The last time I had stood watching a herd of cattle eat their supper I was standing up to my ankles in cow manure in Poky Feeders pen number 43 in Garden City, Kansas. The difference between these two bovine dining scenes could not have been starker. The single most obvious difference was that these cows were harvesting their own feed instead of waiting for a dump truck to deliver a total mixed ration of corn that had been grown hundreds of miles away and then blended by animal nutritionists with urea, antibiotics, minerals, and the fat of other cattle in a feedlot laboratory. Here we’d brought the cattle to the food rather than the other way around, and at the end of their meal there’d be nothing left for us to clean up, since the cattle would spread their waste exactly where it would do the most good.
Isn’t that so cool? What a contrast. Which cows would you rather eat? (Assuming you’re the cow-eating type.) 😉
Those blades of grass have spent this long June day turning sunlight into sugars. (The reason Joel moves his cattle at the end of the day is because that’s when sugar levels in the grass hit their peak; overnight the plant will gradually use up these reserves.) To feed the photosynthetic process the grass’s roots have drawn water and minerals up from deep in the soil (some grasses can sink their roots as much as six feet down), minerals that soon will become part of this cow. Chances are Budger has also chosen exactly which grasses to eat first, depending on whatever minerals her body craves that day; some species supply her more magnesium, others more potassium. (If she’s feeling ill she might go for the plantain, a forb whose leaves contain antibiotic compounds; grazing cattle instinctively use the diversity of the salad bar to medicate themselves.) By contrast 534, who never got to pick and choose his dinner, let alone his medications, depends on animal nutritionists to design his total ration–which of course is only as total as the current state of knowledge in animal science permits.

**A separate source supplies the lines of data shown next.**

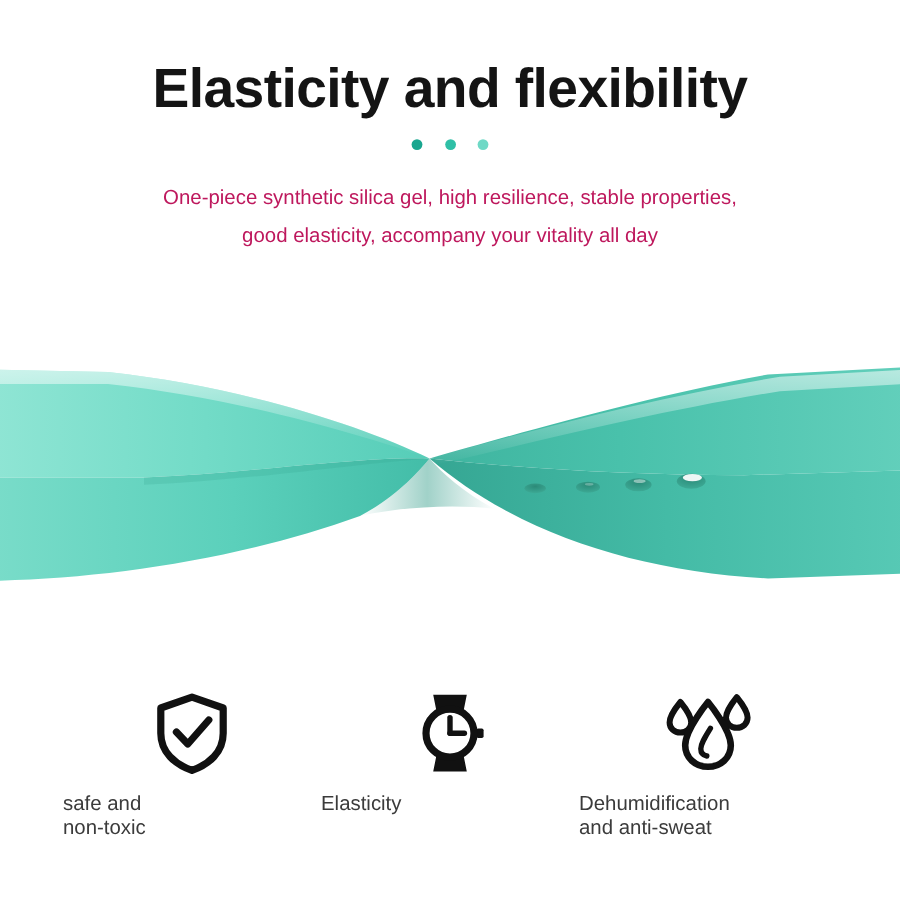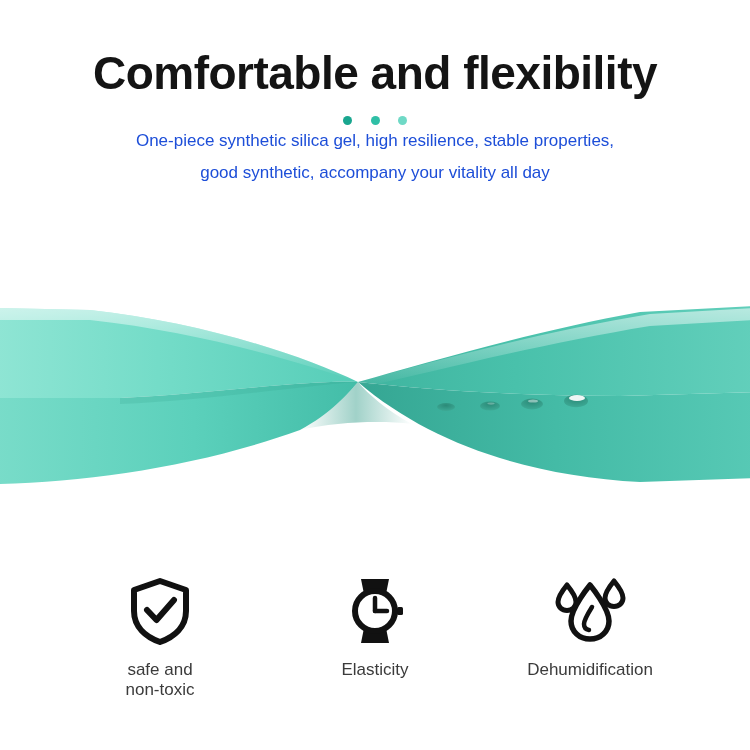--- a/index.html
+++ b/index.html
@@ -111,7 +111,7 @@
 <div class="page">
 
   <div class="header">
-    <h1 class="title">Comfortable and flexibility</h1>
+    <h1 class="title">Elasticity and flexibility</h1>
 
     <div class="dots">
       <span class="dot" style="background: rgb(25, 166, 143);"></span>

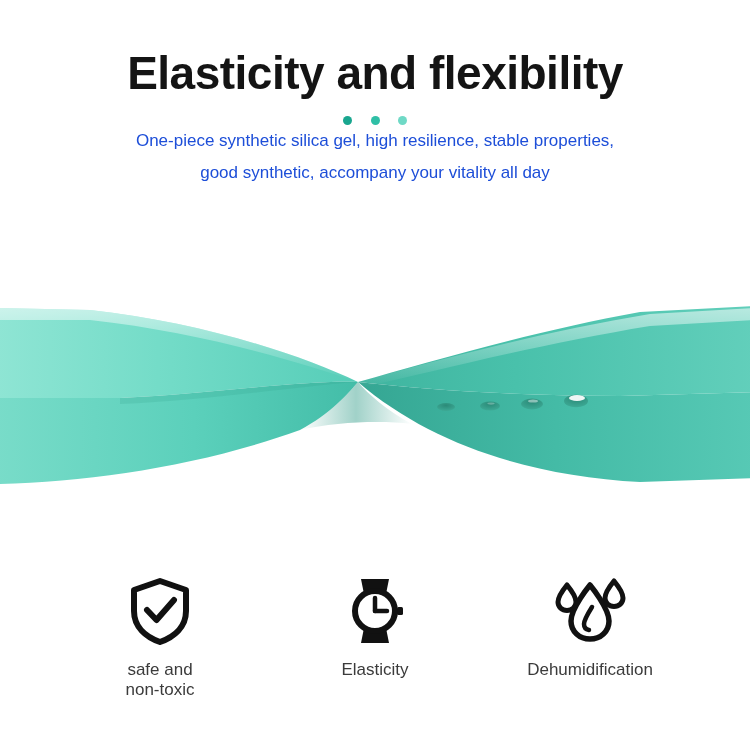--- a/index.html
+++ b/index.html
@@ -57,10 +57,10 @@
   }
 
   .subtitle {
-    margin: 0 0 0 0;
+    margin: 24px 0 0 0;
     font-size: 17px;
     line-height: 32px;
-    color: #1d4ed8;
+    color: #be185d;
     font-weight: 400;
   }
   .subtitle-line { display: block; }

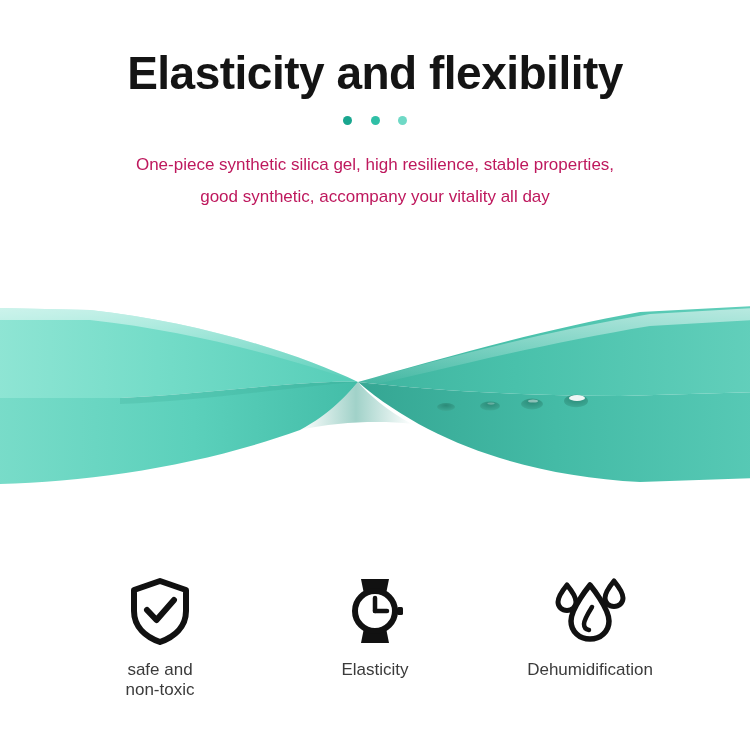--- a/index.html
+++ b/index.html
@@ -121,7 +121,7 @@
 
     <p class="subtitle">
       <span class="subtitle-line">One-piece synthetic silica gel, high resilience, stable properties,</span>
-      <span class="subtitle-line">good synthetic, accompany your vitality all day</span>
+      <span class="subtitle-line">good elasticity, accompany your vitality all day</span>
     </p>
   </div>
 

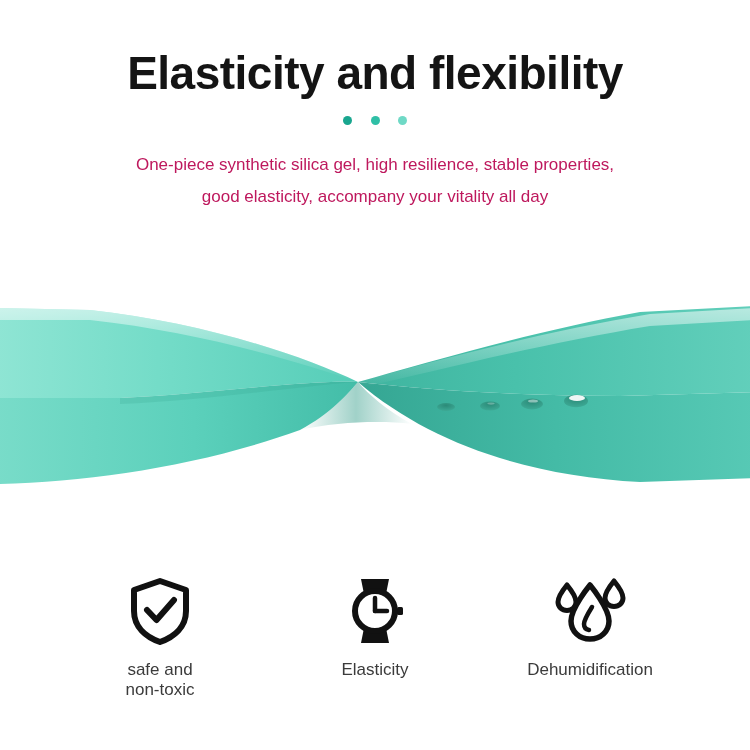--- a/index.html
+++ b/index.html
@@ -88,7 +88,7 @@
   }
   .feature {
     width: 215px;
-    text-align: center;
+    text-align: left;
   }
   .feature-icon {
     height: 72px;

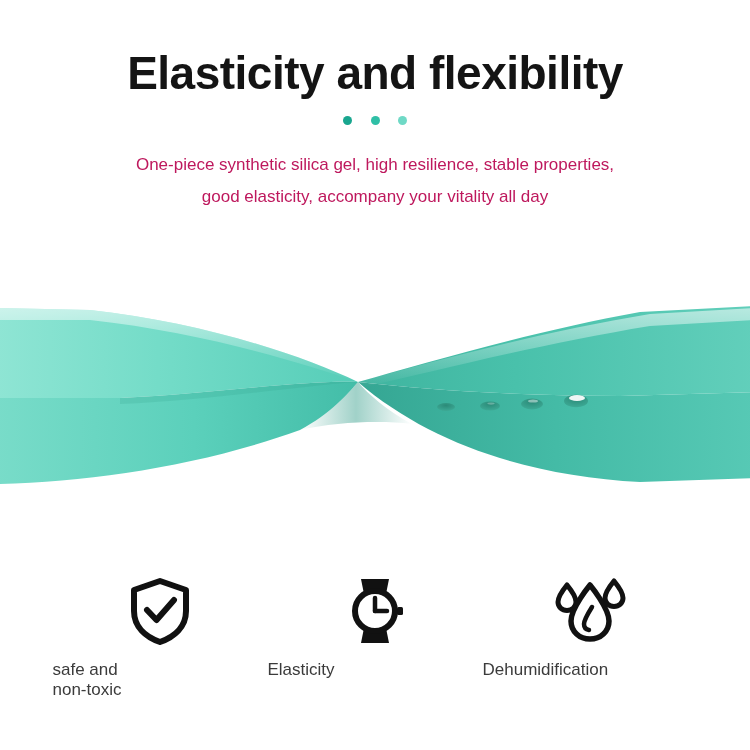--- a/index.html
+++ b/index.html
@@ -239,6 +239,7 @@
       </div>
       <div class="feature-label">
         <span class="feature-label-line">Dehumidification</span>
+        <span class="feature-label-line">and anti-sweat</span>
       </div>
     </div>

Its so amazing. He goes into a TON more details, but I’m going to jump forward to a few more points so that this doesn’t become another infinitely long post.

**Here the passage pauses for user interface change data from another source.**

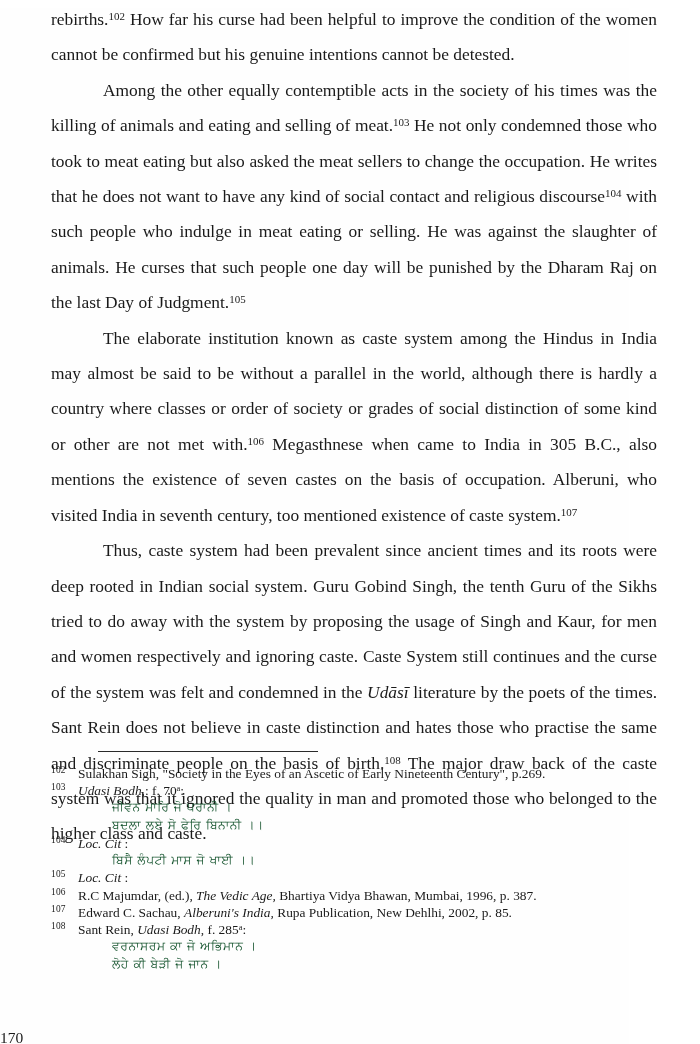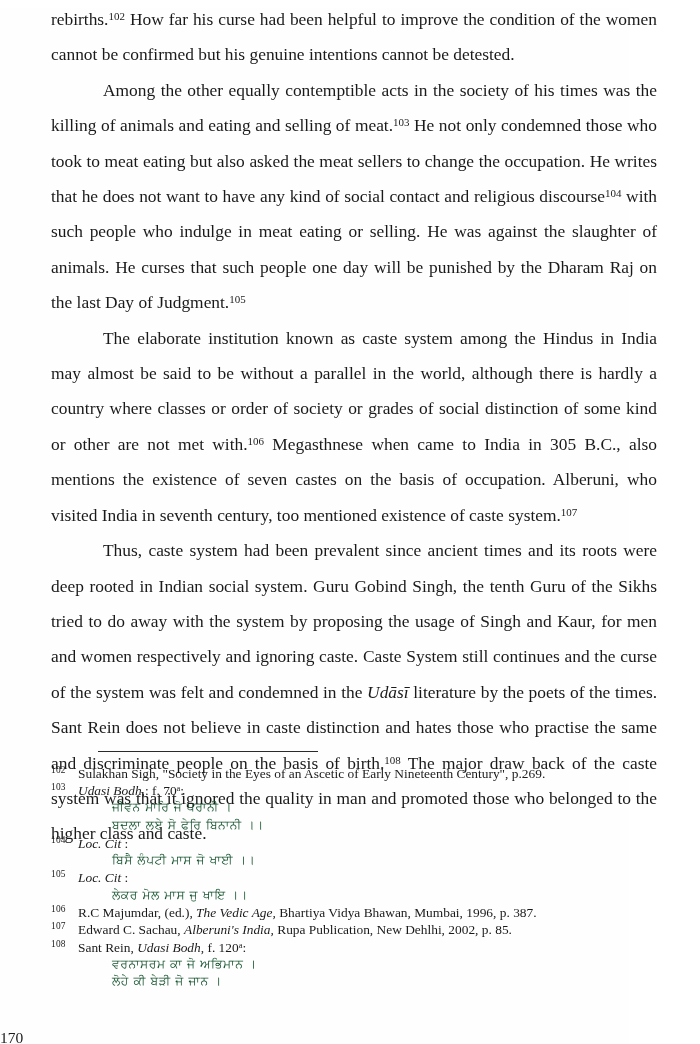--- a/index.html
+++ b/index.html
@@ -160,7 +160,6 @@
         <div class="fn-item">
           <span class="fn-num">105</span>
           <span class="fn-text"><i>Loc. Cit</i><span> :</span></span>
-          <span class="verse">ਲੇਕਰ ਮੋਲ ਮਾਸ ਜੁ ਖਾਇ  ।।</span>
         </div>
         <div class="fn-item">
           <span class="fn-num">106</span>

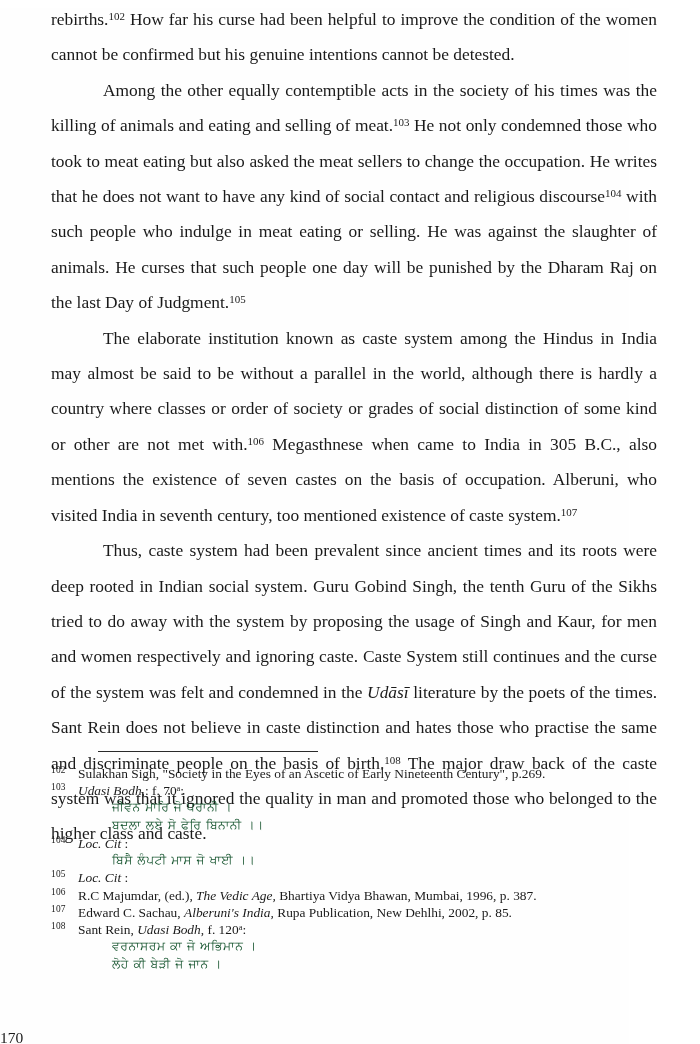--- a/index.html
+++ b/index.html
@@ -171,7 +171,7 @@
         </div>
         <div class="fn-item">
           <span class="fn-num">108</span>
-          <span class="fn-text"><span>Sant Rein, </span><i>Udasi Bodh</i><span>, f. 120</span><sup>a</sup><span>:</span></span>
+          <span class="fn-text"><span>Sant Rein, </span><i>Udasi Bodh</i><span>, f. 285</span><sup>a</sup><span>:</span></span>
           <span class="verse">ਵਰਨਾਸਰਮ ਕਾ ਜੋ ਅਭਿਮਾਨ  ।</span>
           <span class="verse">ਲੋਹੇ ਕੀ ਬੇੜੀ ਜੋ ਜਾਨ  ।</span>
         </div>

…Grassing over the portion fo the world’s cropland now being used to grow grain to feed ruminants would offset fossil fuel emissions appreciably. For example, if the sixteen million acres now being used to grow corn to feed cows in the United States became well-managed pasture, that would remove fourteen billion pounds of carbon from the atmosphere each year, the equivalent of taking four million cqars off the road. We seldom focus on farming’s role in global warming, but as much as a third of all the greenhouse gases that human activity has added to the atmosphere can be attributed to the saw and the plow.
I want to go change the world now…. if only I could convince even my family that the price that they pay for cheap beef and chicken is actually much higher than they realize. That 99 cent a pound roaster doesn’t take into account the cost of the fossil fuels that are being used, the pollution being put into our water, air, and soils, the inferior product that is going into our bodies which raises the cost of health care, of the cost of the sheer misery of the animals. We are a society that values a low “bottom line”, but we are selling ourselves short.